WORK INSTRUCTION: Give back every entry exactly; drop the pictures.

DATA:
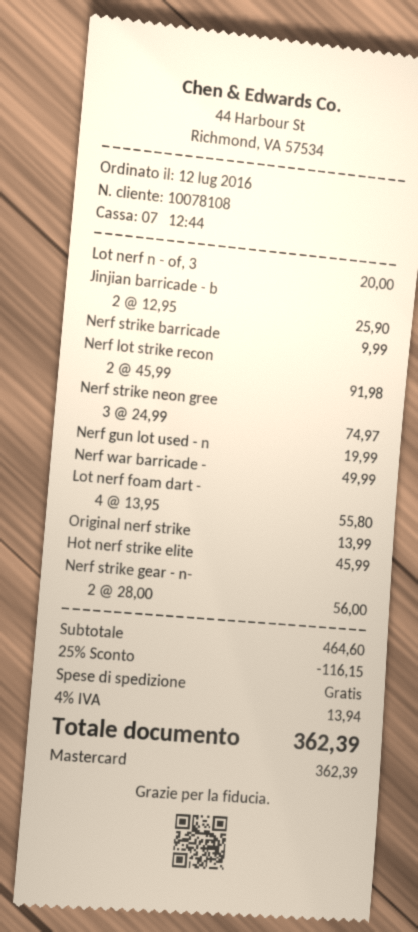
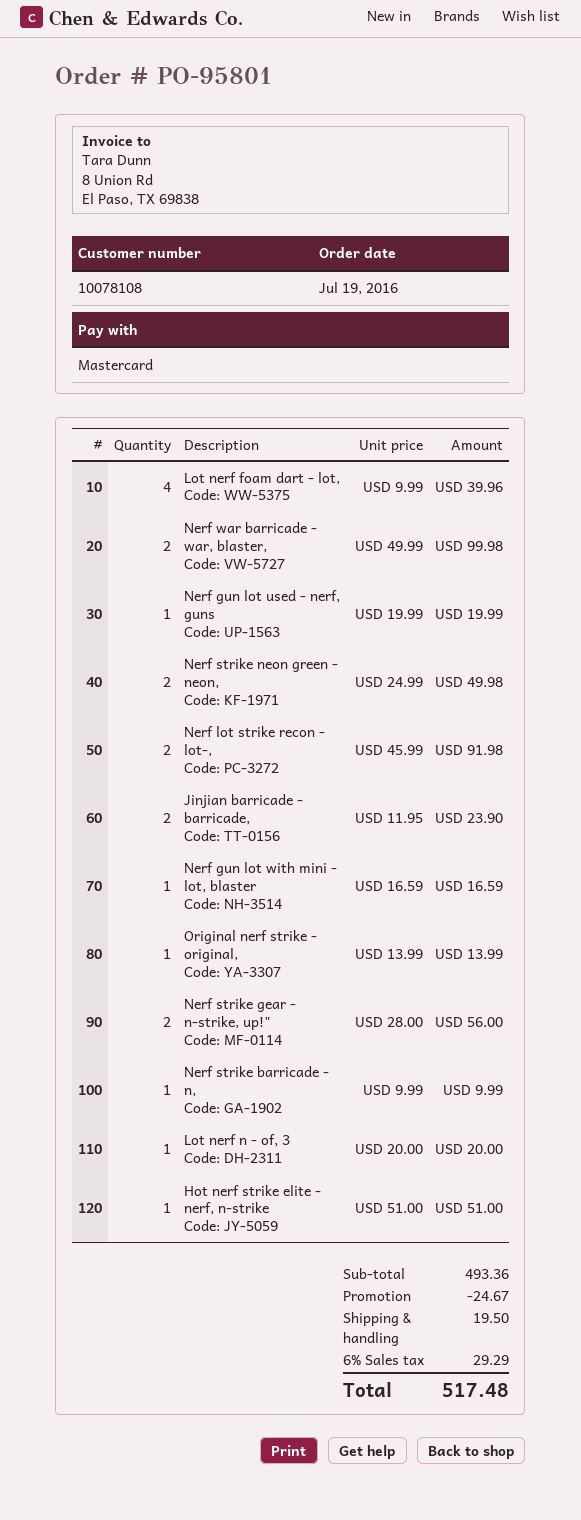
order date: 2016-07-12 -> 2016-07-19
Jinjian barricade - b: 2 x 12.95 = 25.90 -> 2 x 11.95 = 23.90
Nerf strike neon gree: 3 x 24.99 = 74.97 -> 2 x 24.99 = 49.98
Nerf war barricade -: 1 x 49.99 = 49.99 -> 2 x 49.99 = 99.98
Lot nerf foam dart -: 4 x 13.95 = 55.80 -> 4 x 9.99 = 39.96
Hot nerf strike elite: 1 x 45.99 = 45.99 -> 1 x 51.00 = 51.00
Nerf gun lot with mini - lot, blaster: none -> 1 x 16.59 = 16.59
subtotal: 464.60 -> 493.36
discount: 116.15 -> 24.67
shipping: 0.00 -> 19.50
tax: 4% = 13.94 -> 6% = 29.29
total: 362.39 -> 517.48

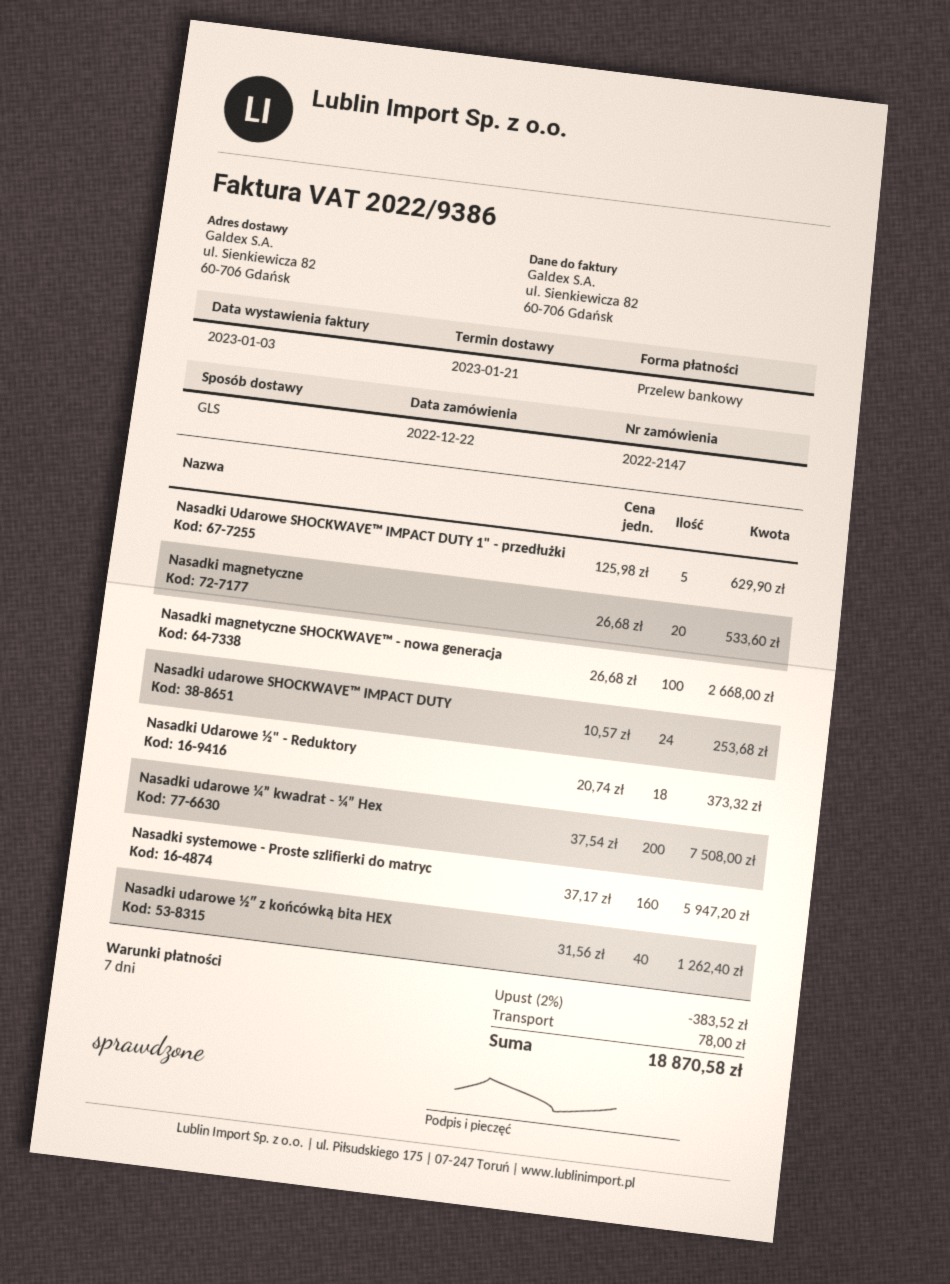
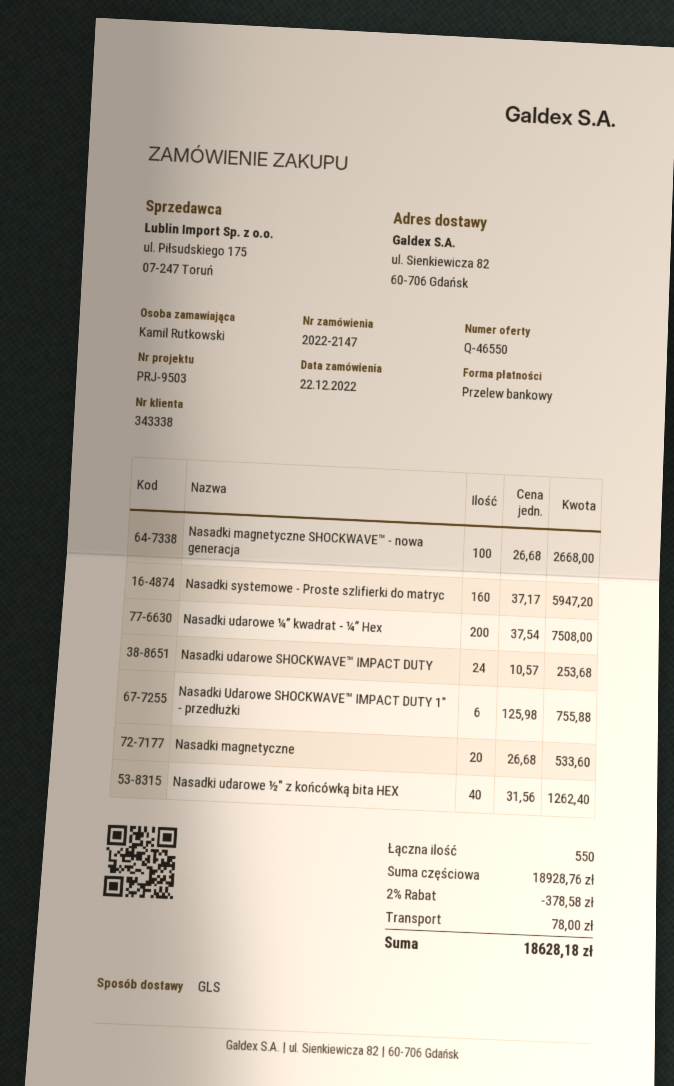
Nasadki Udarowe SHOCKWAVE™ IMPACT DUTY 1" - przedłużki: 5 x 125.98 = 629.90 -> 6 x 125.98 = 755.88
Nasadki Udarowe ½" - Reduktory: 18 x 20.74 = 373.32 -> none
discount: 2% = 383.52 -> 2% = 378.58
total: 18870.58 -> 18628.18

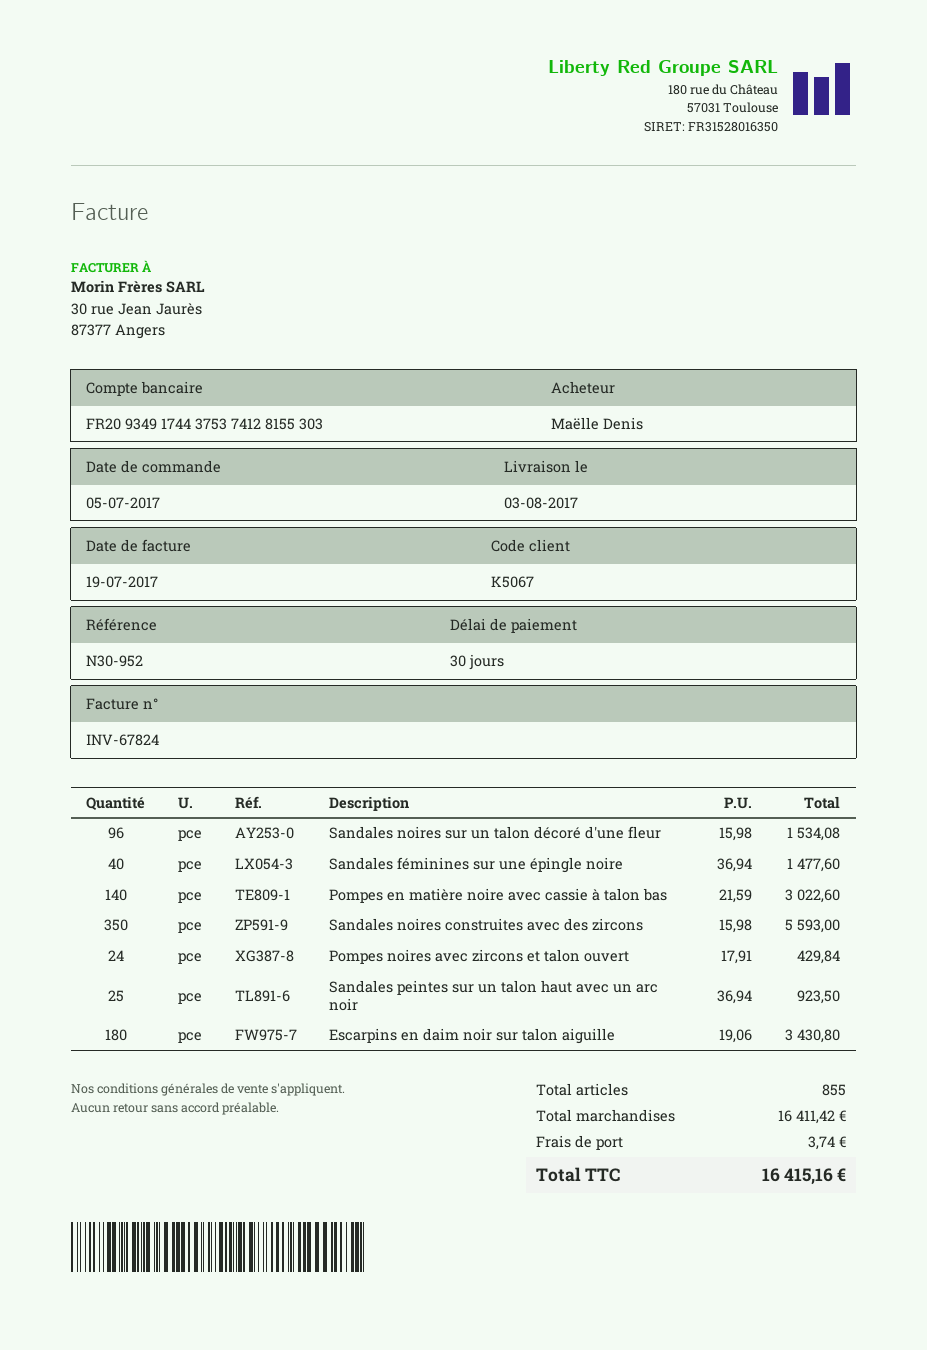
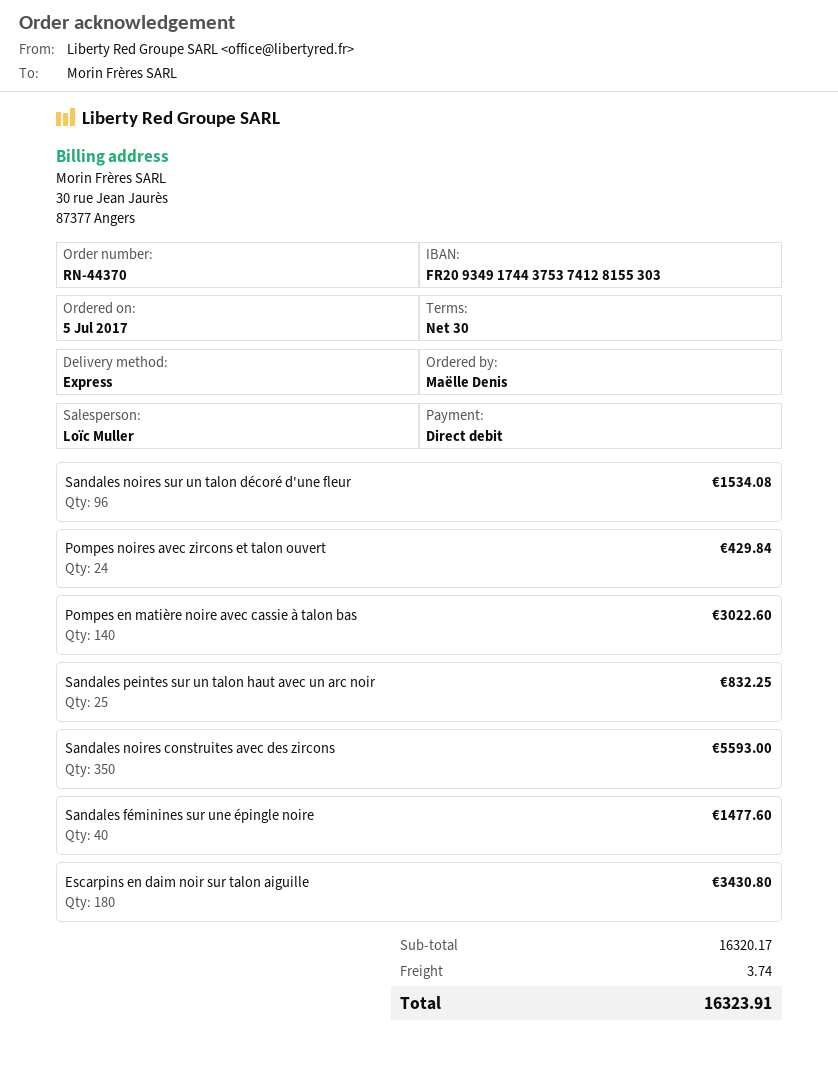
Sandales peintes sur un talon haut avec un arc noir: 25 for 923.50 -> 25 for 832.25
subtotal: 16411.42 -> 16320.17
total: 16415.16 -> 16323.91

TASK RESPONSE:
order date: 2016-07-12 -> 2016-07-19
Jinjian barricade - b: 2 x 12.95 = 25.90 -> 2 x 11.95 = 23.90
Nerf strike neon gree: 3 x 24.99 = 74.97 -> 2 x 24.99 = 49.98
Nerf war barricade -: 1 x 49.99 = 49.99 -> 2 x 49.99 = 99.98
Lot nerf foam dart -: 4 x 13.95 = 55.80 -> 4 x 9.99 = 39.96
Hot nerf strike elite: 1 x 45.99 = 45.99 -> 1 x 51.00 = 51.00
Nerf gun lot with mini - lot, blaster: none -> 1 x 16.59 = 16.59
subtotal: 464.60 -> 493.36
discount: 116.15 -> 24.67
shipping: 0.00 -> 19.50
tax: 4% = 13.94 -> 6% = 29.29
total: 362.39 -> 517.48

Nasadki Udarowe SHOCKWAVE™ IMPACT DUTY 1" - przedłużki: 5 x 125.98 = 629.90 -> 6 x 125.98 = 755.88
Nasadki Udarowe ½" - Reduktory: 18 x 20.74 = 373.32 -> none
discount: 2% = 383.52 -> 2% = 378.58
total: 18870.58 -> 18628.18

Sandales peintes sur un talon haut avec un arc noir: 25 for 923.50 -> 25 for 832.25
subtotal: 16411.42 -> 16320.17
total: 16415.16 -> 16323.91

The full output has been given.